First things first, an internal. The good news, I was definitely in labour. The bad news, I was only five centimetres.
We talked about pain relief. I wanted drugs immediately and plenty of them, I ended up with gas and air. She started running the birthing pool. Just as my husband was about to go and get our bags from the car, an alarm went and she ran from the room to assist with another birth. When she returned, things had kicked up a gear. My waters had broken again (who knew you had two sets?! Not me) and yet still she seemed unconcerned. She discussed the other birth with my husband. She told us it was just gone midnight. She told us we had a way to go.
I contemplated throttling her there and then.
Ushered into the pool, I gripped the gas and air like a woman possessed,; gasping when the mouthpiece came away and refusing to stop puffing even when my head started to swim. My husband took up the role of reminding me to breathe as contractions continued to explode through me. Before I knew it, my body was telling me to push. It was time. This baby was coming. The bags were staying in the car.
Pushing was a relief. Empowering. The only word I can think of to describe the feeling of being the only one capable in that moment of getting my baby out. I was a super hero. With super-human strength. And a super-human grunt/squeal to go with it.
Alarmed at the speed of my pushes, the midwife performed a quick exam in the water. If you’ve ever wondered how, two words; telescopic. mirror. I know. So dignified. And so it was confirmed. It’s coming. The head is visible.

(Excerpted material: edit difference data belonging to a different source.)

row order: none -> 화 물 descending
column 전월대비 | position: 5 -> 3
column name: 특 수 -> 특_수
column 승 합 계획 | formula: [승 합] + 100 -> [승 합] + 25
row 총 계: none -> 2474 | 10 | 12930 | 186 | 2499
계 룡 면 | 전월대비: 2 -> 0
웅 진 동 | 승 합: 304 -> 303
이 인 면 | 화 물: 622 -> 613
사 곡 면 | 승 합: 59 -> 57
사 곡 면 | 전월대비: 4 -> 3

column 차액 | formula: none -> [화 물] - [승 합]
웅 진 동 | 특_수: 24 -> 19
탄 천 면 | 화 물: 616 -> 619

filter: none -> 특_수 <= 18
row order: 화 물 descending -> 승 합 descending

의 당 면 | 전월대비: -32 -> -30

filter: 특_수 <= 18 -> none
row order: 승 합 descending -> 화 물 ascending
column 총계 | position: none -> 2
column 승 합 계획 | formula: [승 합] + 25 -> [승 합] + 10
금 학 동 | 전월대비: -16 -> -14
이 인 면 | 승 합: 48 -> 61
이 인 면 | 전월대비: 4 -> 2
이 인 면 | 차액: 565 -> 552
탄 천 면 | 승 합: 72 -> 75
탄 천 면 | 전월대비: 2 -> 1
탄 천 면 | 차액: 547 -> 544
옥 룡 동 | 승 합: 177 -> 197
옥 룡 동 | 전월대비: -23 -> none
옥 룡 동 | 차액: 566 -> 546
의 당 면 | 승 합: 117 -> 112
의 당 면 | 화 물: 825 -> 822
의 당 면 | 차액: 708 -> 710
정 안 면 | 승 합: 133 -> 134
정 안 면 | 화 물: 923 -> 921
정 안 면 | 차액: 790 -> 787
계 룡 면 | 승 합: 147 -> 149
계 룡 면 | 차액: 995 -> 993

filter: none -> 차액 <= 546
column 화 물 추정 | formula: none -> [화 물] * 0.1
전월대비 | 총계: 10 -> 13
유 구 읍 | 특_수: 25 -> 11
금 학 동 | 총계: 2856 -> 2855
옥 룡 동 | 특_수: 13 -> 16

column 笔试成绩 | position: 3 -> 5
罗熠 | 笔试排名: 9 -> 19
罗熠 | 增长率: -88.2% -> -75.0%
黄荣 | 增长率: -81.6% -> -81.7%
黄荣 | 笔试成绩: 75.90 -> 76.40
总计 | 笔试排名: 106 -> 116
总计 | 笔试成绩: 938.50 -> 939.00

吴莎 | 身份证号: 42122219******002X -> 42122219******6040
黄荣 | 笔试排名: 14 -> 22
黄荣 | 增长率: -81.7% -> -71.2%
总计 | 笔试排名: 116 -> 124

My baby was so close.
Unfortunately it was at this point I remembered an earlier story of a friend who’d been told the same only to find out it was about a fingertip’s worth of head that could be seen. We laughed about it afterwards but I still cringe now when I look back on a mid-delivery, high on gas and air, me demanding a progress report with the midwife acting out the amount visible.
An alarm sounded. Petrified that meant my baby was in distress, I watched on as another midwife came running into the room. Your baby is coming very quickly. We need there to be two of us here. I recognised the new midwife. SHE was the one who told me paracetamol would work. SHE told me to stay home. SHE was about to bear the full weight of my wrath. Only she wasn’t. With one last push, the head was born, followed closely by the sliding out of our child’s body into the water.
It was over. I had a child. I have a child.
I clung to the side of the birth pool and cried. I didn’t feel like I’d given birth. It couldn’t have been me that had had a baby. I wasn’t ready to be a parent. For one, I hadn’t had the 18 hours of labour I’d expected to get me ready for the event. I was in shock, I was in denial, I was exhausted.
The midwife bundled a blanket into my arms. Kneeling in blood-tinged water, I took in the purple, cone-headed being with a mass of dark hair and a puffy face. There was one cry and then silence. Do you know what you’ve had? No. I didn’t. I could barely contemplate that I had a baby let alone that it had a gender. This baby was mine. Ours. You look, I told my husband.
It’s a BOY! It’s a boy, it’s a boy, he’s a boy. We’ve got a boy!
He happily took the scissors to cut the cord and fought through the gristle, severing the bond between us but creating a new one in it’s place. He took our son and stared at him in awe. So this is it. This is parenthood. I remember thinking as I watched them together.
Shakily, they got me out of the pool, onto the bed and swaddled in towels to keep us both warm. We huddled there together as a family of three, staring at each other in shock, excitement, trepidation and love. Six hours from the first grumble and less the two hours of active labour, he was here.
It was time to bring the bags in.
My greatest achievement. 12.53am. 7lbs 6oz.